Showing posts with label Lunch Recipes. Show all posts
Showing posts with label Lunch Recipes. Show all posts

Sunday, March 11, 2012

Cilantro Burrito


Sauteed chicken, cilantro, bell pepper,salsa and sour cream in a whole-wheat tortilla

Servings: 1
Preparation Time: 15 minutes

Ingredients:

2 slices red onion

1/4 red bell pepper, sliced

1/4 green bell pepper, sliced

2 Tbsp fresh cilantro, chopped

1 portion cooked chicken breast, sliced

1 (8-inch) whole-wheat tortilla

2 Tbsp salsa

1 Tbsp fat-free sour cream

Directions:

1. Lightly coat a medium skillet with cooking spray and place over medium heat. Add onion, bell peppers and cilantro, saute until the vegetables soften, about 6 minutes.

2. Add cooked chicken and saute until heated thoroughly, about 3 minutes.

3. Microwave tortilla for 20 seconds to soften. Place chicken and vegetables on flat tortilla. Wrap the tortilla around the filling and cut in half.

4. Place burrito on a plate with salsa and sour cream for dipping. Serve and enjoy!

I love this recipe from Bill Phillips' Eating for Life. I am a huge fan of cilantro and usually add some extra to the recipe.

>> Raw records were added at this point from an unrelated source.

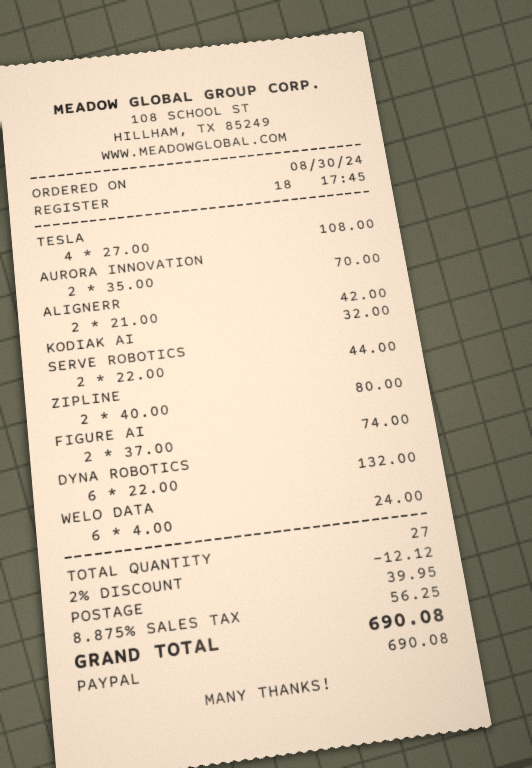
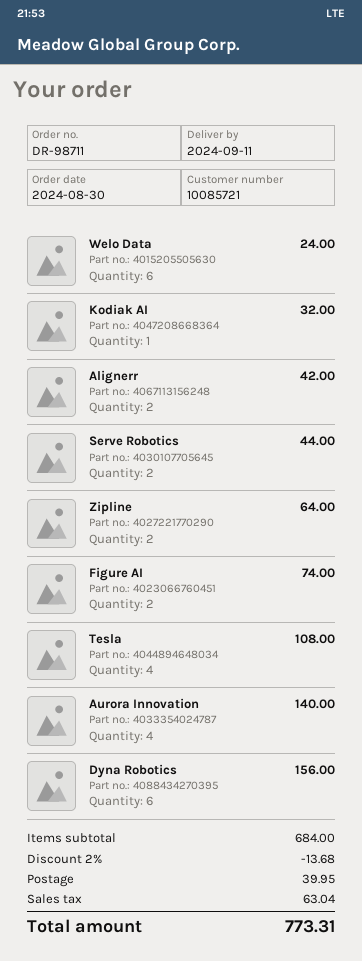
AURORA INNOVATION: 2 for 70.00 -> 4 for 140.00
ZIPLINE: 2 for 80.00 -> 2 for 64.00
DYNA ROBOTICS: 6 for 132.00 -> 6 for 156.00
discount: 2% = 12.12 -> 2% = 13.68
tax: 56.25 -> 63.04
total: 690.08 -> 773.31

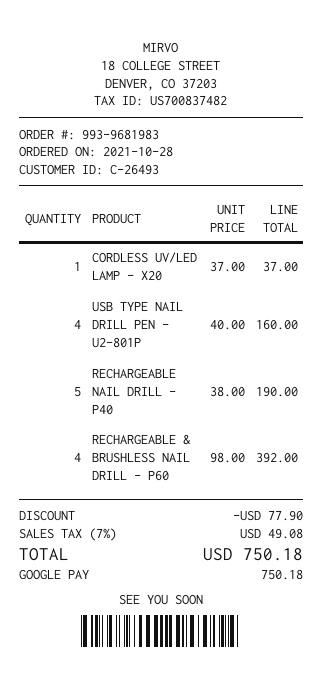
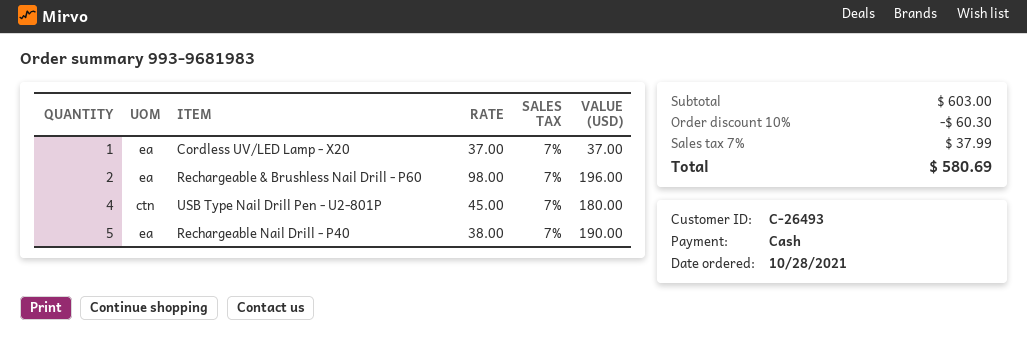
payment method: Google Pay -> cash
USB TYPE NAIL DRILL PEN - U2-801P: 4 x 40.00 = 160.00 -> 4 x 45.00 = 180.00
RECHARGEABLE & BRUSHLESS NAIL DRILL - P60: 4 x 98.00 = 392.00 -> 2 x 98.00 = 196.00
discount: 77.90 -> 60.30
tax: 7% = 49.08 -> 7% = 37.99
total: 750.18 -> 580.69

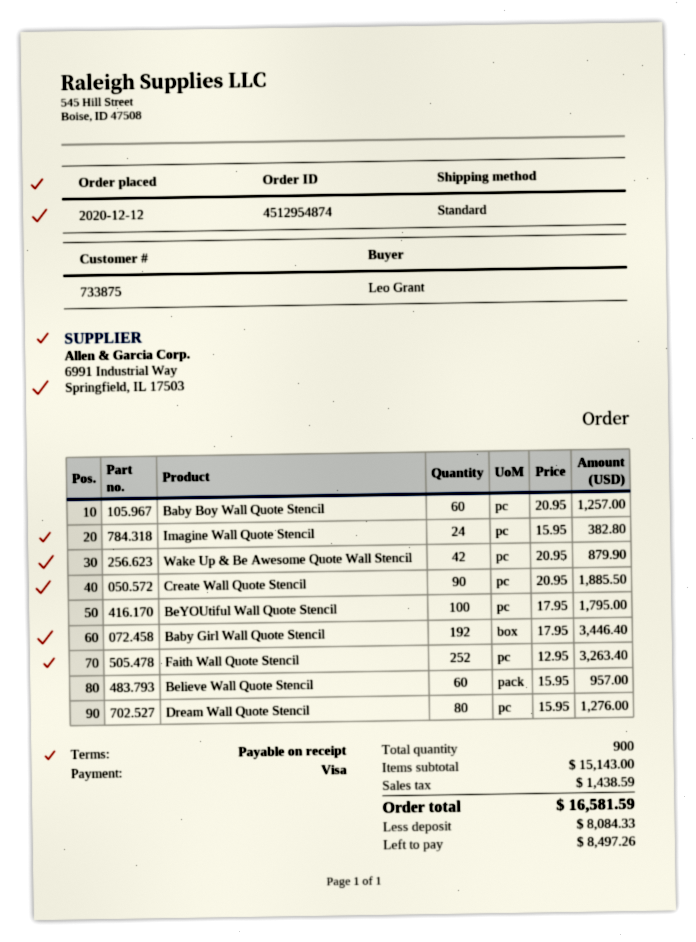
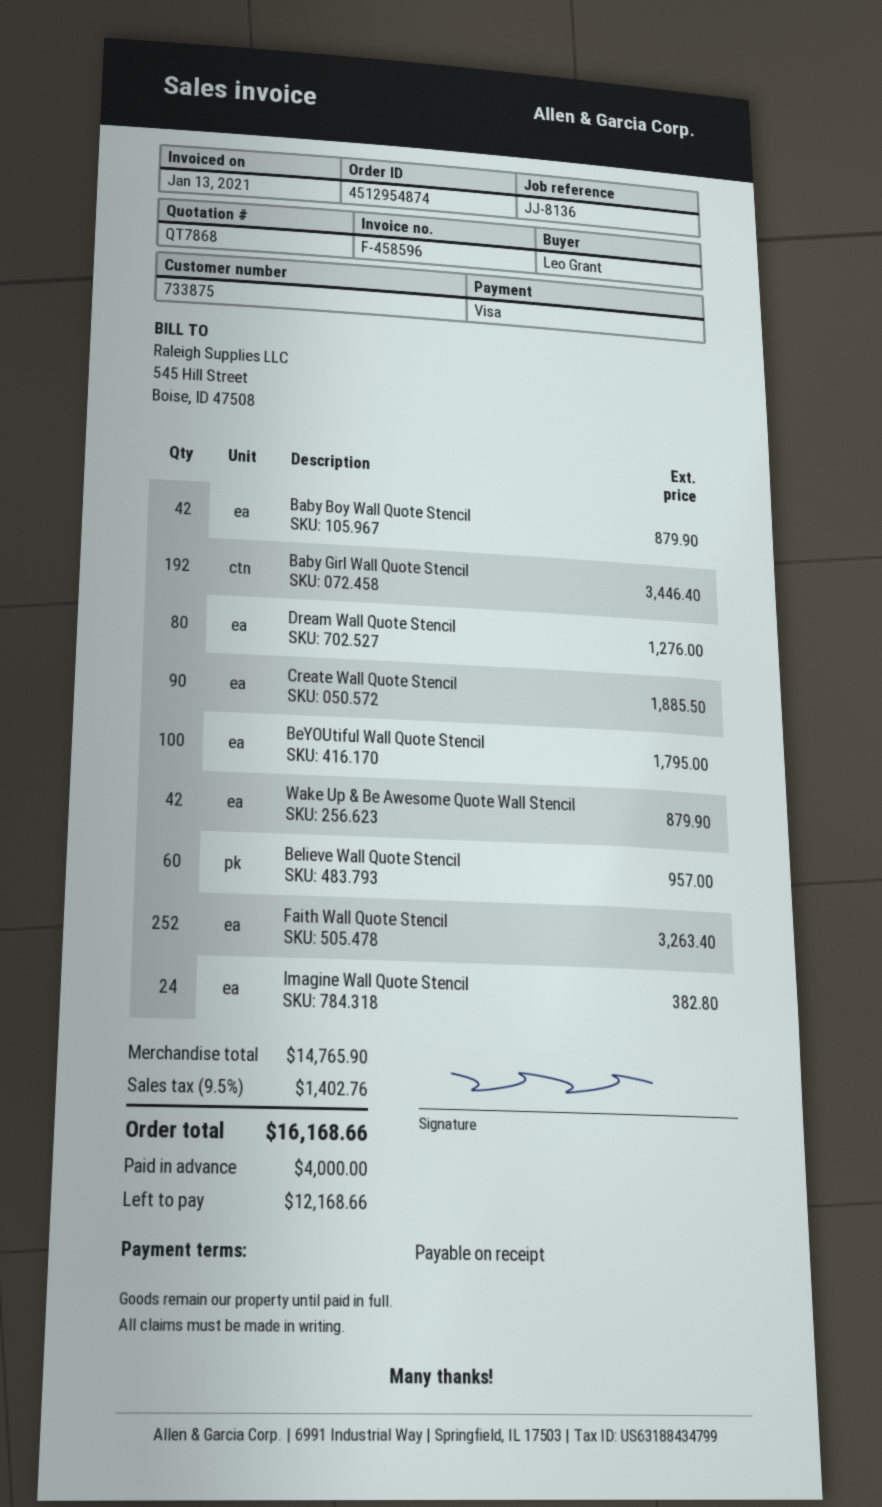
Baby Boy Wall Quote Stencil: 60 for 1257.00 -> 42 for 879.90
subtotal: 15143.00 -> 14765.90
tax: 1438.59 -> 1402.76
total: 16581.59 -> 16168.66
deposit: 8084.33 -> 4000.00
balance: 8497.26 -> 12168.66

Southwestern Beef & Bean Burger Wrap


Servings: 4
Preparation time: 25 minutes

Ingredients:

12 ounces  93%-lean ground beef
1 cup  refried beans
1/2 cup  chopped fresh cilantro
1 tablespoon  chopped pickled jalapenos
1   avocado, peeled and pitted
1/2 cup  prepared salsa
1/8 teaspoon  garlic powder
4   whole-wheat tortillas, warmed (see Tip)
2 cups  shredded romaine lettuce
1/2 cup  shredded pepper Jack cheese
1   lime, cut into 4 wedges
 
Directions:
 
1. Position oven rack in upper third of oven; preheat broiler. Coat a broiler pan with cooking spray.  

2. Gently combine ground beef, beans, cilantro and jalapenos in a medium bowl (do not over-mix). Shape into four 5-by-2-inch oblong patties and place on the prepared pan. 
 
3. Broil the patties until an instant-read thermometer inserted into the center reads 165 degrees F, 12 to 14 minutes.  

4. Meanwhile, mash together avocado, salsa and garlic powder in a small bowl. 
 
5. Place tortillas on a clean work surface. Spread each with the guacamole, then sprinkle with lettuce and cheese. Top each with a burger and roll into a wrap. Serve immediately, with lime wedges. 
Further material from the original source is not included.